With the right economic arguments, you may choose to articulate it with one instrument or 10, that in itself is irrelevant. If your method of building your Investment Hypothesis is flawed, you have no hope….rather like the novice skydiver who took along 3 parachutes instead of one but forgot to learn how to open them. Without the underlying knowledge, the ‘diversification’ is bound to lead to disaster. How about telling the novice to eschew skydiving till he learns enough about it? Novices should not be investing, they should be saving, and generating capital, and if they MUST diversify, they can always buy 2-year Bank Fixed Deposits along with a 1-year Bank Fixed Deposit. If you know how to articulate an Investment Hypothesis, diversification is actually “di-worse-edification”, i.e. it means that you are investing in the probability that you are wrong. The way to manage that is through hard work and better diligence, not through diversification.
If it turns out that you did a good job, you will actually reduce your Investment Returns, not your Risk.
It is when you don’t know which way the trend is going (i.e. you don’t know Investing), that you say it through ‘diversification’…….I don’t know, and I am just hoping!!!
Another canard floating around the Investment markets
This brings me to the idea of ‘buy and hold’, another canard floating around the Investment markets. When we buy a stock, we are actually buying a business, whose returns over the long term are linked to the fortunes of the business. Now, Business Risk is complex, has many aspects and there are many of them. Even the people running the business don’t have a full grip on all the risks in that business, and cannot tell you, for example, how much they will make (and why) in, say, 5 years. Why then, would ‘buy and hold’ be such a good idea? Just because you don’t know any better, and the pundits you trust don’t know either?
How about trying to figure out the volatility (of price discovery) in a stock? It is difficult and complex, perhaps, but it saves you the effort of trying to understand the long-term prospects of the sector, for example. It is much easier to buy a telecom stock when everybody is decided that “Telecom is an underperformer”, and then try to figure out the patterns in the stock, i.e. buy the stock when the rollover cost is negative and sell it when the rollover cost crosses 1% per month.

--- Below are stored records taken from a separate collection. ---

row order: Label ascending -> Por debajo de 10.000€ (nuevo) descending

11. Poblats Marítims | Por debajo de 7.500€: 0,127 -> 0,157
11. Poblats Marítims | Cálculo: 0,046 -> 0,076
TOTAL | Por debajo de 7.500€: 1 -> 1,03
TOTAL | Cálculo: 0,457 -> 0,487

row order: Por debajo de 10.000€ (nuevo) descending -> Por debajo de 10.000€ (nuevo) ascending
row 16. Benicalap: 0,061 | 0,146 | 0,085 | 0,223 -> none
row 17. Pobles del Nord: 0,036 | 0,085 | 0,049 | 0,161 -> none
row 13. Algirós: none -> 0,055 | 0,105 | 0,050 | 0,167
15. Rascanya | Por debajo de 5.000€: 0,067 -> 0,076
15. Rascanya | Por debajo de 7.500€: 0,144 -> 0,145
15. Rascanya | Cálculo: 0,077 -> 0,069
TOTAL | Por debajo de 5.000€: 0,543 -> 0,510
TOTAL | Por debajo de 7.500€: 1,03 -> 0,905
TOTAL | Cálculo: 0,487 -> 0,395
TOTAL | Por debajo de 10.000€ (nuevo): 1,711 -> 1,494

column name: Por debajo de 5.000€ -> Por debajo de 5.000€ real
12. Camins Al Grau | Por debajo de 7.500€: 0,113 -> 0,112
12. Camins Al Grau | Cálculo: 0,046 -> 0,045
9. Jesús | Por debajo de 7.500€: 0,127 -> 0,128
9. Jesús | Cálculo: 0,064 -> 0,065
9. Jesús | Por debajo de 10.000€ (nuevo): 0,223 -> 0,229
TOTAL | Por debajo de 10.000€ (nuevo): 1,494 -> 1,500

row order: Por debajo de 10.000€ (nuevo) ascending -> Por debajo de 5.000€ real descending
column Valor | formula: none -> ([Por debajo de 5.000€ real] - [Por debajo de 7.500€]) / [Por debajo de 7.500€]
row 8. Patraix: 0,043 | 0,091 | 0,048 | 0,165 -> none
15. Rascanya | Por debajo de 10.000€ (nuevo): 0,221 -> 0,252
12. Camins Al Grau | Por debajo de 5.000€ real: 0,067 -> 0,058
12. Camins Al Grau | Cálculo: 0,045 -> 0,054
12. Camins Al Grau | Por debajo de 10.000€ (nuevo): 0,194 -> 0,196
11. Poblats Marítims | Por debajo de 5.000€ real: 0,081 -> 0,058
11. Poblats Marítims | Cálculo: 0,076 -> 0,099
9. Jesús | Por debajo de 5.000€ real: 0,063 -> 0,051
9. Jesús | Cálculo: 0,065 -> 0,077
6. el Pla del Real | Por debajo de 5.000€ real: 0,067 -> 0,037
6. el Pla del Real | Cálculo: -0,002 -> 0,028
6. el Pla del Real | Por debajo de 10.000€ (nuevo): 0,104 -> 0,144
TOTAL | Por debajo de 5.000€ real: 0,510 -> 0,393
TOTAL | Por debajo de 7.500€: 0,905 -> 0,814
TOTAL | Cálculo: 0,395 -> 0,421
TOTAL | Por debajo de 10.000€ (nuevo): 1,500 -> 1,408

Try figuring out the rest of the business….which way will 3G go, what effect will Cloud Computing have on Telecom, which African country is going up in flames, who is the new Minister in Telecom, what new social network is emerging among kids (and is it a threat to, or opportunity for, Telecom), and which new industry is going to come out of nowhere to suddenly replace existing technologies in Telecom?
To those who say, ‘Just buy mediocre management in a great business, rather than good management in bad business’, make sure that you define ‘good business’ well. Is soft drinks a great business, and is Coke a great co? And if it is (a great company), is it also a great stock? Depends on when you catch it. Market timers might choose to look for an irrational seller, who gives away great value because of a weaker moment. Those who choose to ignore timing, are saying that the company’s business performance will be adequate to create value, i.e. the greatness of the business is a replacement for the lack of skill on the part of the investor. Because the company works hard, you (the investor) don’t have to…!!!